27.02.2014

Debuts in ballets by Stravinsky

On 28 February Anton Korsakov will be making his debut in the lead role in the ballet Pétrouchka, while Maria Sheviakova will be performing the role of the Bride in Les Noces for the first time.

Created in 1911, Pétrouchka was one of the productions with which Sergei Diaghilev’s Ballets russes enthralled the world. And, for many, this work by the composer Igor Stravinsky, the designer and librettist Alexandre Benois and the choreographer Michel Fokine was to become an emblem of the Saisons russes. To Stravinsky’s complex and largely innovative but vividly imagistic music Fokine created the memorable plastique characteristics of puppets, the puppets helping people to understand themselves. The choreographer wrote that “Pétrouchka is an example of something that can, while jarring the ears, caress the soul... It makes me inexpressibly happy that the composer found the sounds and the combinations of sounds and timbres that drew before me the image of the loving, rejected and always miserable Pétrouchka. Now, when I am choosing words to say what Pétrouchka is, I sense how weak words are and how helpless I am, and I value the eloquence of the music and the gestures all the more.” The dancers helped produce the extreme eloquence of the gestures. In Fokine’s eyes, Vaslav Nijinsky – the first performer of the title role of Pétrouchka – remained unsurpassed; he embodied the idea precisely, making not the slightest change in the production. The choreographer was deeply distressed when subsequent performers of this role added their own “embellishments” to the choreographic text, thus making Pétrouchka indistinguishable from the Moor and like other ballet characters. This role, demanding in terms of acting, will see a debut by Anton Korsakov, whose repertoire already includes other ballets by Michel Fokine.
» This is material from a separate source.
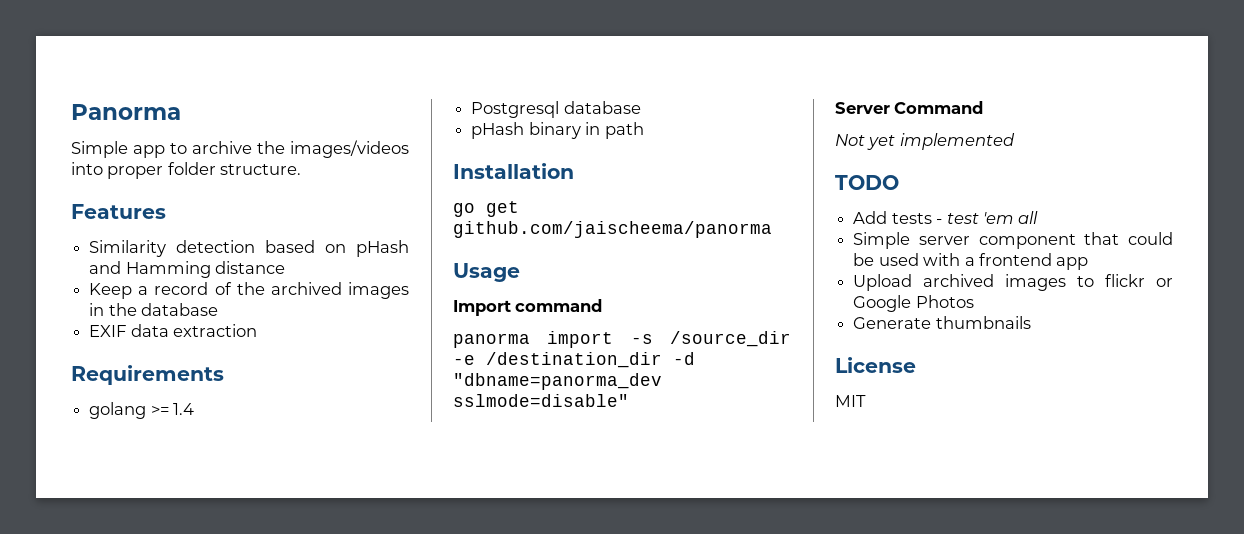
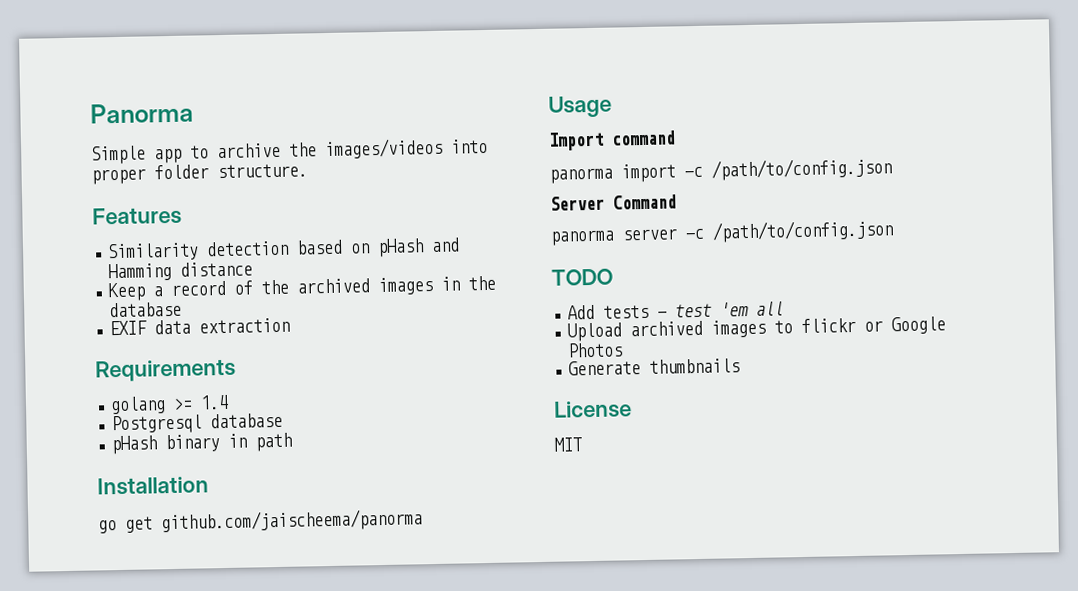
[630,331,791,347] [453,352,695,368] [453,373,662,390] [453,394,629,407] [835,101,984,114] [835,133,1015,150] -s /source_dir -e /destination_dir -d "dbname=panorma_dev sslmode=disable" // Server Command // Not yet implemented -> [684,157,892,181] [550,194,677,211] [550,219,893,246] -c /path/to/config.json // Server Command // panorma server -c /path/to/config.json
[853,232,1173,249] [853,253,1089,270] // Simple server component that could be used with a frontend app -> (785, 308) none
In 1923 Stravinsky’s Les Noces with choreography by Bronislava Nijinska and designs by Natalia Goncharova was to prove a ground-breaking work for both Diaghilev’s company and the ballet world in general. Stravinsky’s proposed “idea of a ritualistic and impersonal plot” was brilliantly embodied in the choreography which revealed a kind of theatre in which only the movements spoke and lived, one that needed no pantomime, set props or realistic costumes. The whole plot is dedicated to the corps de ballet – in line with the choreographer’s concept, in Les Noces each performer becomes part of the whole through movement; here there are no lead roles, and the bride (debut by Maria Shevyakova) and groom are merely part of the general ensemble.